----- Source data

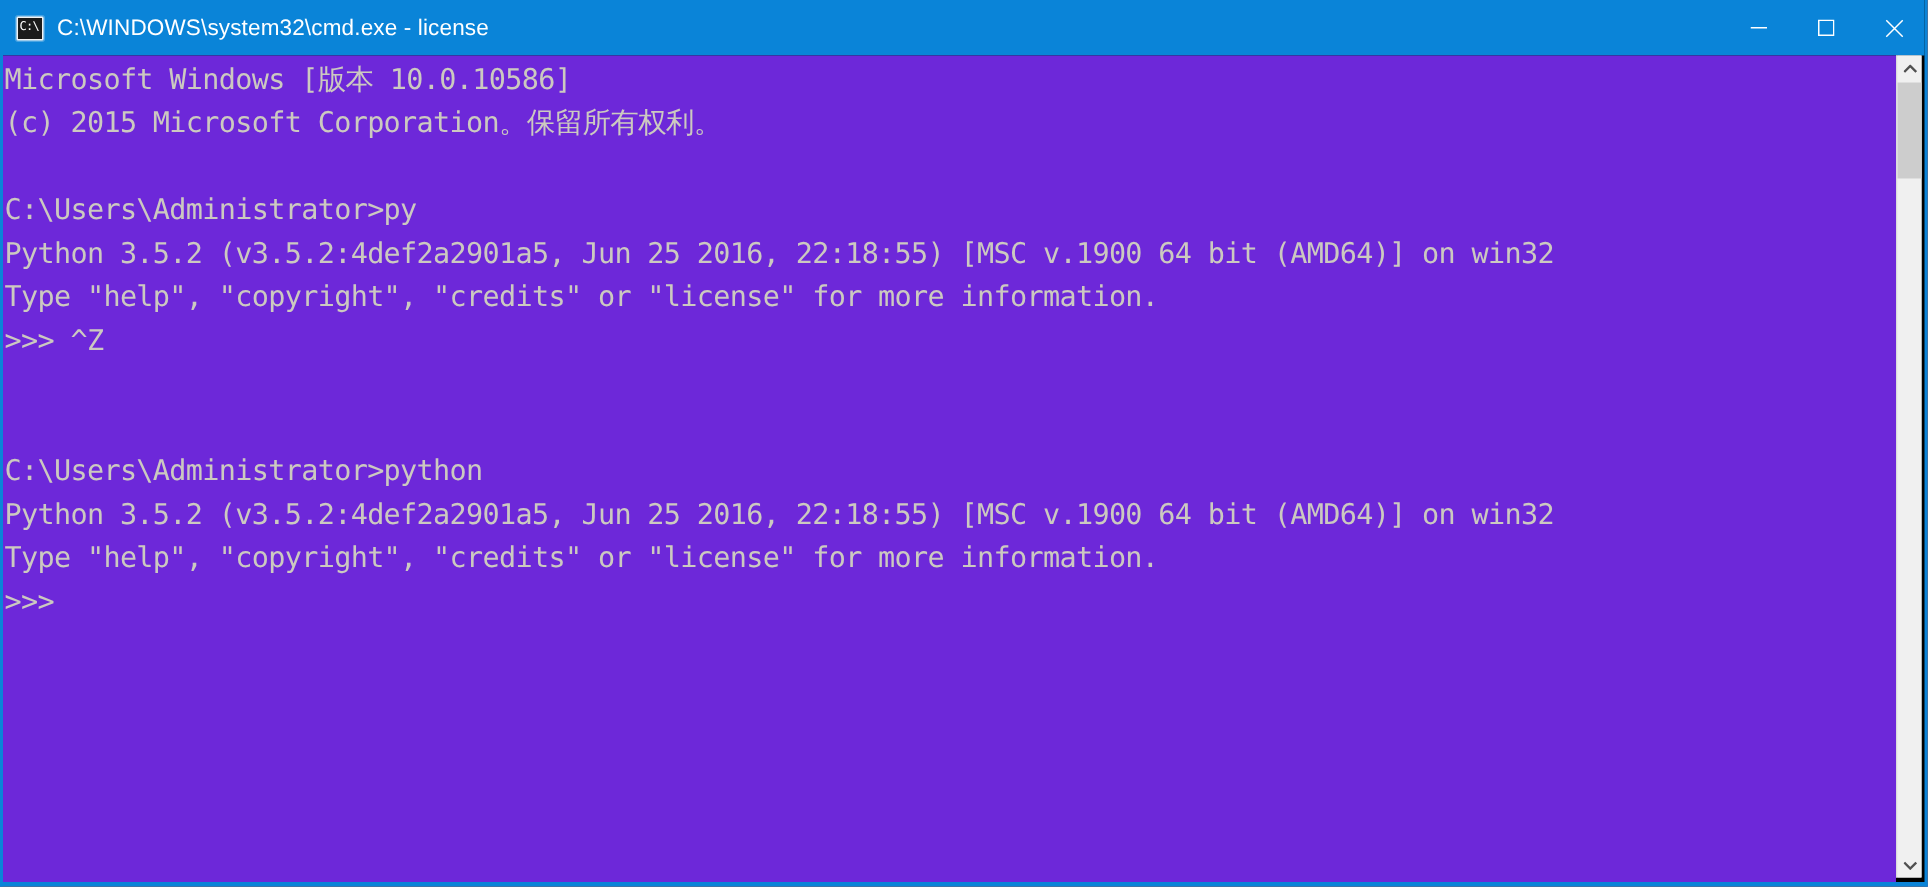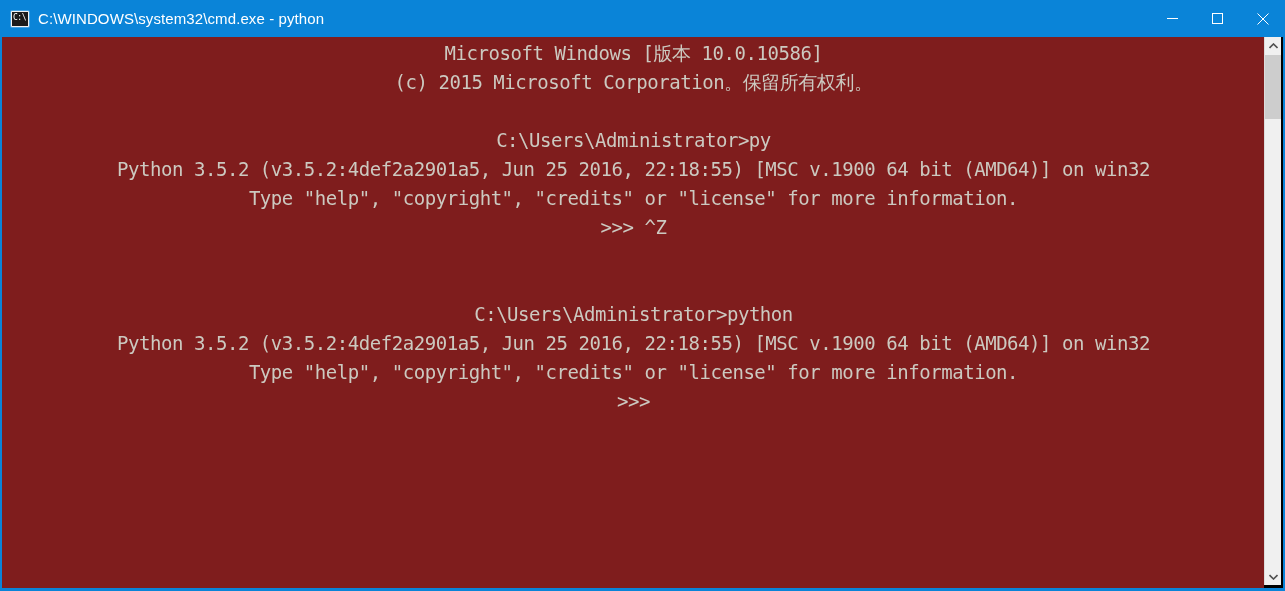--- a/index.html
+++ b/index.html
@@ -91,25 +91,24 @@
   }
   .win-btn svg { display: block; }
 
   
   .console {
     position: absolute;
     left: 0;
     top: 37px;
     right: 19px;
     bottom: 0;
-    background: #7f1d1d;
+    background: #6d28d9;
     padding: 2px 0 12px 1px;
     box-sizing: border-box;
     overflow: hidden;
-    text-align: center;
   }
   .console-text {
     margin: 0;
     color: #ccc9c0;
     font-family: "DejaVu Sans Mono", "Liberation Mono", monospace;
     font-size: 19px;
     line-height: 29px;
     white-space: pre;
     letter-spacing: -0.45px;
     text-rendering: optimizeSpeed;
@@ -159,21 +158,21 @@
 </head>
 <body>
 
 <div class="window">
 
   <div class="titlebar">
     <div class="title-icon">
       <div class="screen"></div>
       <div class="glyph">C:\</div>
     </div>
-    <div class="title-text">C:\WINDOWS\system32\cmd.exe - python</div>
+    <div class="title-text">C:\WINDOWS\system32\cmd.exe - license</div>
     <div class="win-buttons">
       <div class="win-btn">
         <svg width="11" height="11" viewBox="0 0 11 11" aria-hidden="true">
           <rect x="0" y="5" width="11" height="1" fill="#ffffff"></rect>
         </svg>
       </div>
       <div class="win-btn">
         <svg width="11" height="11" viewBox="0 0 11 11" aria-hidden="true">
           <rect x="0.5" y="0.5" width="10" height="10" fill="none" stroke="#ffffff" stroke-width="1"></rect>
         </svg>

----------

### Your objective
The result should be every line that contains "WINDOWS", copied from the entries.

### Result for this task
-    <div class="title-text">C:\WINDOWS\system32\cmd.exe - python</div>
+    <div class="title-text">C:\WINDOWS\system32\cmd.exe - license</div>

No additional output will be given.